You can buy ready-made birdhouses at prices up to $100 or more. Or you could build your own for $5 -$10 in materials. Here are some tips how:
Do some research: There are many books about attracting birds and building birdhouses, and you can find other resources on the Internet. One such resource: The U.S. Fish and Wildlife Service’s pamphlet “Homes for Birds,” available at http://library.fws.gov/Bird—Publications/house.html
Decide what kind of bird you want to attract: This will determine the dimensions of the birdhouse and where it should be hung.
Plans: The Internet also has many sites offering free construction plans for birdhouses. Among them: The Cornell Lab of Ornithology: http://www.birds.cornell.edu/ nestinginfo/nestboxref/ construct.

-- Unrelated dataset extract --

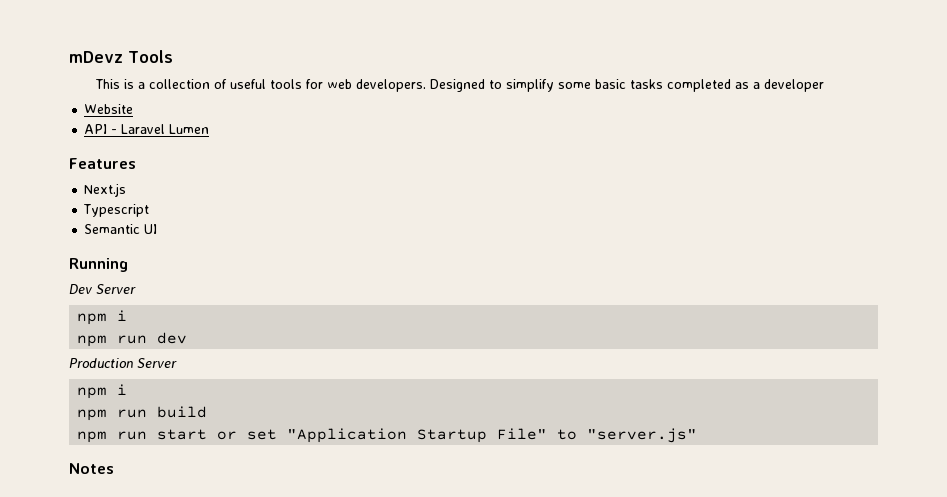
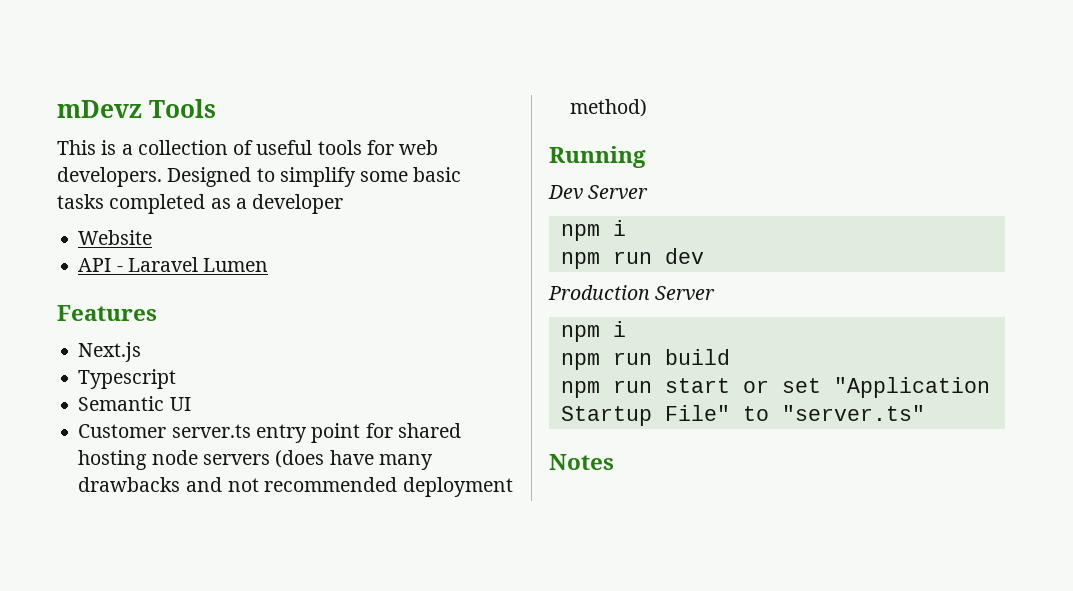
(158, 229) none -> [78,423,461,443] [78,450,433,470] [78,477,513,497] [570,99,648,117] // Customer server.ts entry point for shared hosting node servers (does have many drawbacks and not recommended deployment method)
[587,428,698,443] "server.js" -> [781,405,925,421] "server.ts"

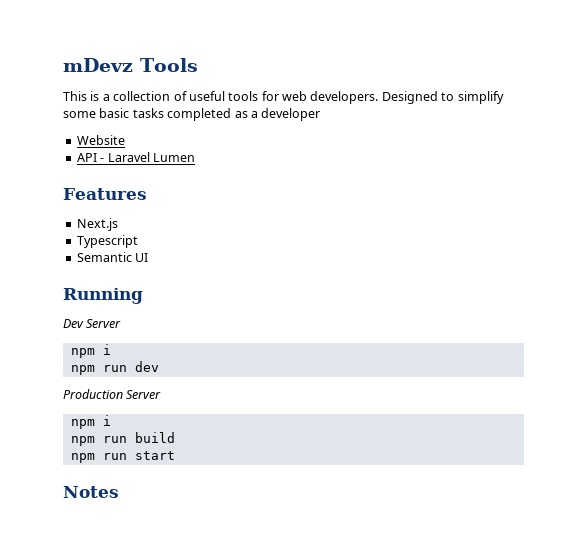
[78,423,461,443] [78,450,433,470] [78,477,513,497] [570,99,648,117] // Customer server.ts entry point for shared hosting node servers (does have many drawbacks and not recommended deployment method) -> (149, 257) none
[742,377,990,398] [560,405,925,426] or set "Application Startup File" to "server.ts" -> (175, 455) none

Materials: Before you begin, gather wood that has not been painted or chemically treated, about 3/4-inch thick; galvanized or brass shank nails, hinges and screws; saw; drill; hammer; screwdriver; wood glue; paint, if you want to paint the exterior.
Things to remember: The size of the hole should be suitable for the type of bird you want to attract; ventilate the top and add drainage holes in the bottom; one side should be hinged or pivoted, to facilitate cleaning.
Time: How long the project takes will depend on your experience and skill, and how you want the birdhouse to be. With plans, the basic birdhouse probably can be completed in a half-hour to a few hours.
Mounting: Where? If possible, mount the birdhouse on a metal pole, which is tougher than a tree for predators to climb, says the Fish and Wildlife Service.
“Pick a height that’s convenient for you,” the agency says. “After all, you’ll want to watch what goes on and keep the box clean.”